### YOUR OBJECTIVE
Your response should be the lines from the one holding "- Seminar: 1x1 des" to the last line of the data below, copied exactly and with no additions.

(Difference listings)
·····

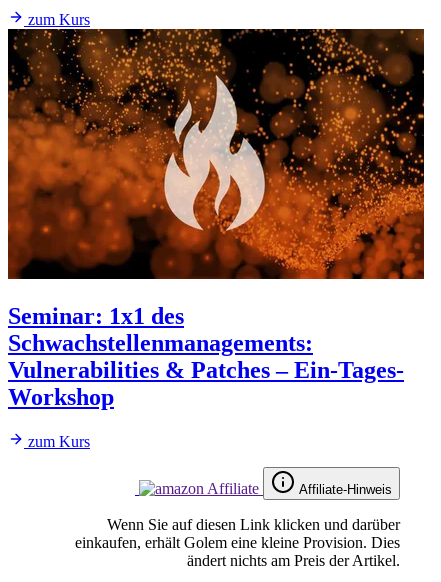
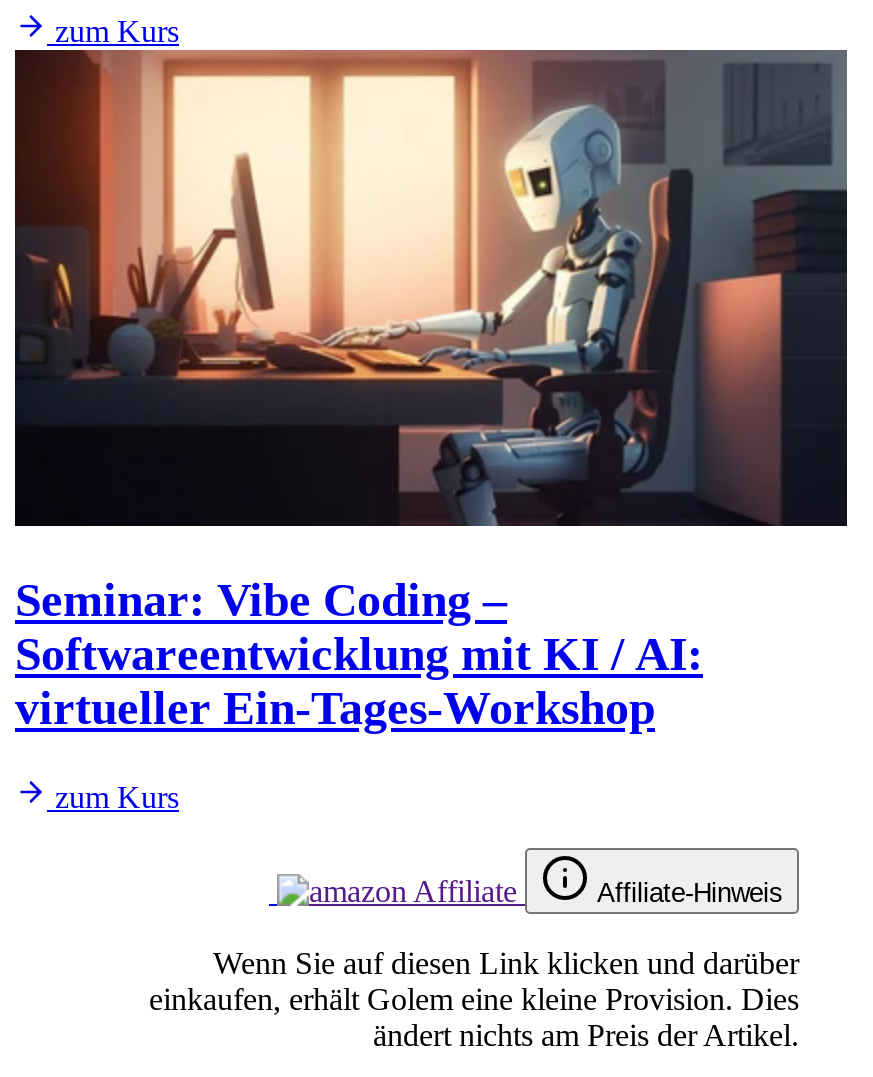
- [image]
- Seminar: 1x1 des
- Schwachstellenmanagements:
- Vulnerabilities & Patches – Ein-Tages-
- Workshop
+ [image]
+ Seminar: Vibe Coding –
+ Softwareentwicklung mit KI / AI:
+ virtueller Ein-Tages-Workshop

·····

### SOLUTION
- Seminar: 1x1 des
- Schwachstellenmanagements:
- Vulnerabilities & Patches – Ein-Tages-
- Workshop
+ [image]
+ Seminar: Vibe Coding –
+ Softwareentwicklung mit KI / AI:
+ virtueller Ein-Tages-Workshop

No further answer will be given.